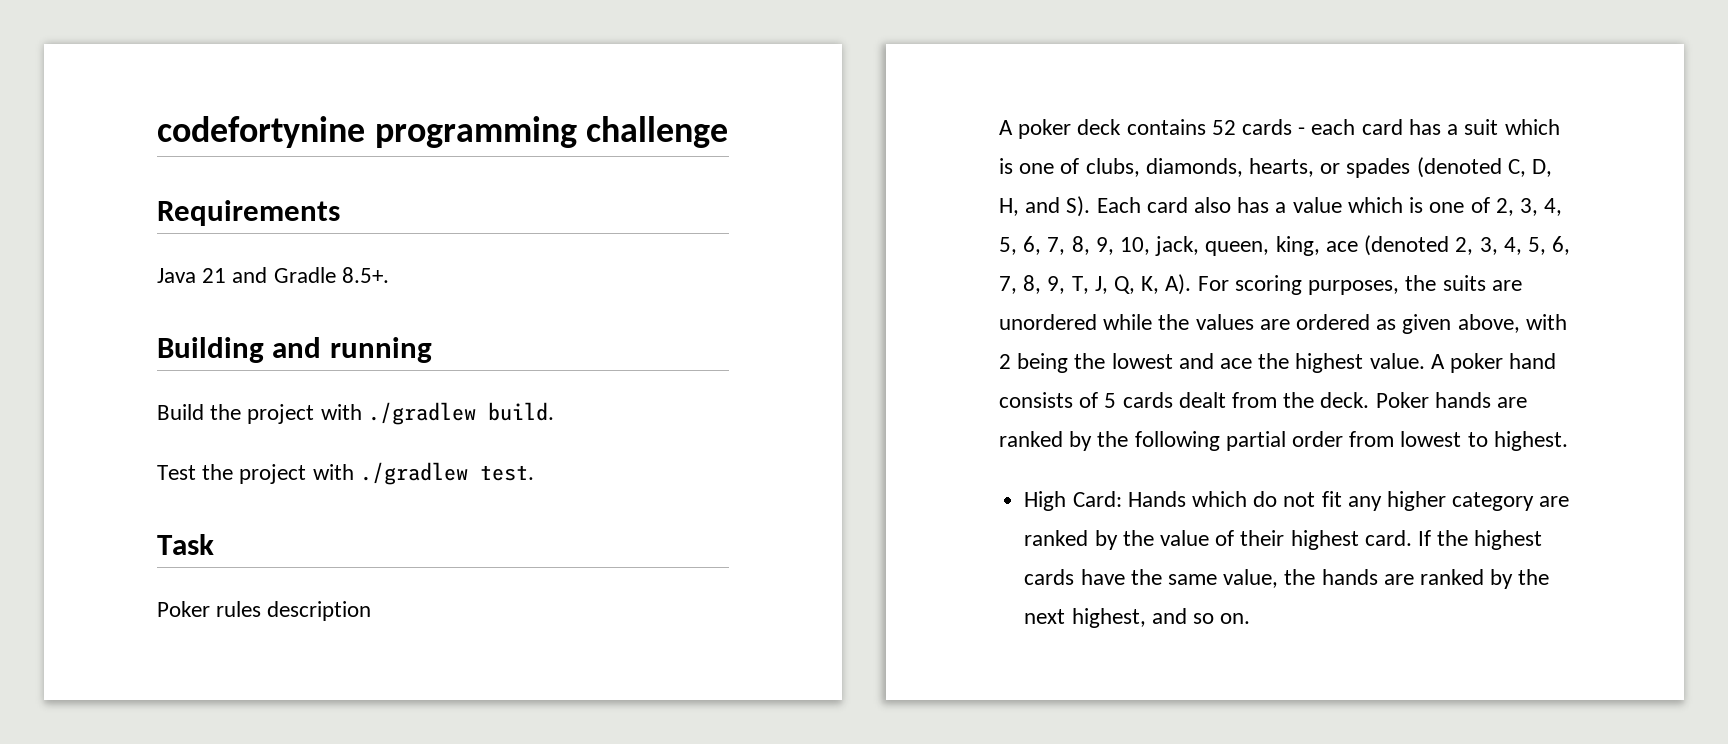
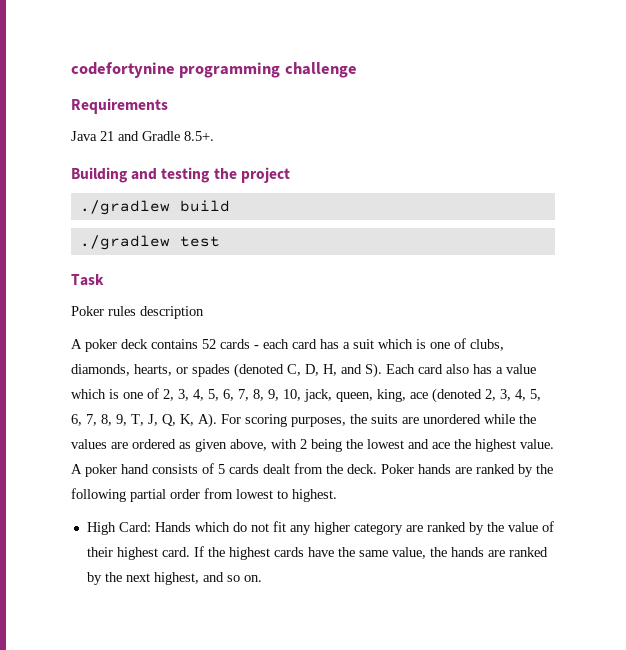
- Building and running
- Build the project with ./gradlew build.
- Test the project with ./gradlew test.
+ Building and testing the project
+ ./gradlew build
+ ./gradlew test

...

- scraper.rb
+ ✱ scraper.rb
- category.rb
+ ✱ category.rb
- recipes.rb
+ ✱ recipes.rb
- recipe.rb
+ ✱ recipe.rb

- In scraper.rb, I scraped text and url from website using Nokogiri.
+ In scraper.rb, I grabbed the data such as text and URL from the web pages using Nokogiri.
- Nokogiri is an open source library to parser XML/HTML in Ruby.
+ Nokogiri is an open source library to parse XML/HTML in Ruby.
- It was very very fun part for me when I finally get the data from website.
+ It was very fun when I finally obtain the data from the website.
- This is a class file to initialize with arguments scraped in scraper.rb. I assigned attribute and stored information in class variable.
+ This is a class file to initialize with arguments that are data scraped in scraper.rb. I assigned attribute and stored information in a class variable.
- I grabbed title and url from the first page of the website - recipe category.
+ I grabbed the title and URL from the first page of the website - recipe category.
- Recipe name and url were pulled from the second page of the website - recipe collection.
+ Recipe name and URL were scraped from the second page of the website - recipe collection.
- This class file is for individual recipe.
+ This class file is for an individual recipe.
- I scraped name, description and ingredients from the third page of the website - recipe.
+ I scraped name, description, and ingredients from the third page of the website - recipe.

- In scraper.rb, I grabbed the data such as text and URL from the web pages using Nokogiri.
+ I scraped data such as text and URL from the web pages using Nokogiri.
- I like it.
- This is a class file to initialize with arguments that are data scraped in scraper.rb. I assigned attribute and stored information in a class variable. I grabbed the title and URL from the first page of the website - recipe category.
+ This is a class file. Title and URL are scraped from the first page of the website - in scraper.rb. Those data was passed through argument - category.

==

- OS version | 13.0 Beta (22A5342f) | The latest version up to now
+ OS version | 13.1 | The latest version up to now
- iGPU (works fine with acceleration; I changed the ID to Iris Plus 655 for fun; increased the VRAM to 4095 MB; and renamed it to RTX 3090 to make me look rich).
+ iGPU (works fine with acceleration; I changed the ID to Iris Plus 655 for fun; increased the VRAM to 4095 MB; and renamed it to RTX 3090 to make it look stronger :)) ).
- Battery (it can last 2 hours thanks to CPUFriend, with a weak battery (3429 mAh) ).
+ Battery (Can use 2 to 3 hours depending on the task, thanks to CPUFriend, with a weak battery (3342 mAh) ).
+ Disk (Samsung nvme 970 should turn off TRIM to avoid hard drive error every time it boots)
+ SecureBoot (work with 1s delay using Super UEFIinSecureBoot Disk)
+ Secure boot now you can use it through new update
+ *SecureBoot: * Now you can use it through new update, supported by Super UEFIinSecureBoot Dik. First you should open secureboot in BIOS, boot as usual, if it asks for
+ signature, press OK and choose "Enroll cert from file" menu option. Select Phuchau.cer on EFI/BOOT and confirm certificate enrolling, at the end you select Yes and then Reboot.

• _Problem requirements_:
The answer must be every line of the data that contains the word "latest".

• _Response below_:
- OS version | 13.0 Beta (22A5342f) | The latest version up to now
+ OS version | 13.1 | The latest version up to now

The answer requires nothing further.